A year after my initial launch, I’m still learning how to navigate WordPress and plan to add new features. Computer savvy is something I’m not, so please be patient as I continue to build my blog.
I hope you will follow along in my adventures, share some of your own, and perhaps pick up a thing or two that will make you a better fly angler.
In lieu of fishing the past couple of weeks I’ve had to make due by spending some time at the vise. This all-black Craft Fur Clouser is big, dark, and mysterious with a lot of motion and a little sparkle. Wonder what some big browns or smallmouth will think of it? Can’t wait to try it out!

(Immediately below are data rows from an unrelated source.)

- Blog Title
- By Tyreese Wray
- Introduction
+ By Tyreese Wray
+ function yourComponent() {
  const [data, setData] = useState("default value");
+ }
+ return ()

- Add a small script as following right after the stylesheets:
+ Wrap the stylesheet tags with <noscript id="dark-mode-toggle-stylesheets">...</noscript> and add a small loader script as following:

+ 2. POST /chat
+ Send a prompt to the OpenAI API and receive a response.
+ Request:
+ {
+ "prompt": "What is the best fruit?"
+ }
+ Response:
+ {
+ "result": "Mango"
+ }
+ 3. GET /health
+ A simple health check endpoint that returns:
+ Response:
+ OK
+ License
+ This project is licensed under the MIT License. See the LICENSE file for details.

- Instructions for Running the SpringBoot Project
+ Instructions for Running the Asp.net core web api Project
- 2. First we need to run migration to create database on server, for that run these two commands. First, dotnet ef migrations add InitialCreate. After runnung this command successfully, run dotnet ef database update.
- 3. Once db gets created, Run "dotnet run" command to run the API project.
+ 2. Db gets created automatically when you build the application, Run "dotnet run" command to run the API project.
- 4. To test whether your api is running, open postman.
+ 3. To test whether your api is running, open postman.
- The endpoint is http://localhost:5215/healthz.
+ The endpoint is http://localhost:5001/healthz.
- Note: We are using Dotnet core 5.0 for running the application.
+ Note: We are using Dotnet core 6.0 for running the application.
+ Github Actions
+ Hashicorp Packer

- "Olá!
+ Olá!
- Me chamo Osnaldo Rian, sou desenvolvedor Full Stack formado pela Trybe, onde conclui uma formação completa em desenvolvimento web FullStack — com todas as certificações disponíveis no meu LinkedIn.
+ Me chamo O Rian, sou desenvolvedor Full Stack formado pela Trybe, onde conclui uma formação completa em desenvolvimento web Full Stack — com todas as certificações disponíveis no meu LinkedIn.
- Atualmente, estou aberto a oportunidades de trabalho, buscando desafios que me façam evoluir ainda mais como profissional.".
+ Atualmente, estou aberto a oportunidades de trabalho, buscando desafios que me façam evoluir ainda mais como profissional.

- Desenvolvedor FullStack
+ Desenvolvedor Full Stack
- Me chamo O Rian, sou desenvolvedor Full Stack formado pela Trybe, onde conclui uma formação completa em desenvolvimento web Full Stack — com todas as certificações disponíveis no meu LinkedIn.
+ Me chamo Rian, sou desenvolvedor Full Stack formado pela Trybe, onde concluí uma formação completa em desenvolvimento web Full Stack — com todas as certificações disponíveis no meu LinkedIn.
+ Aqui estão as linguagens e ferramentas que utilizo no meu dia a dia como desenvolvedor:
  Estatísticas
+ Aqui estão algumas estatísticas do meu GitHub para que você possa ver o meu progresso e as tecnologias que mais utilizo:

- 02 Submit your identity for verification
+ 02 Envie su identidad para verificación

It’s been a few weeks since I’ve checked in. Busy times at work, unfavorable weather, and the crowded Memorial Day weekend have made it difficult to make it back out on the water. I hope to beat this heat wave we’re having in Portland and explore some water up near Mt. Hood tomorrow.
In the meantime, I’ve finally got around to playing around with WordPress and adding features to the site. At the top of this page I’ve added a link to my “About Me” page, and have created a page (also linked at the top of this page) to share some of my favorite stillwater fly patterns. Hope everyone out there has been catching some fish!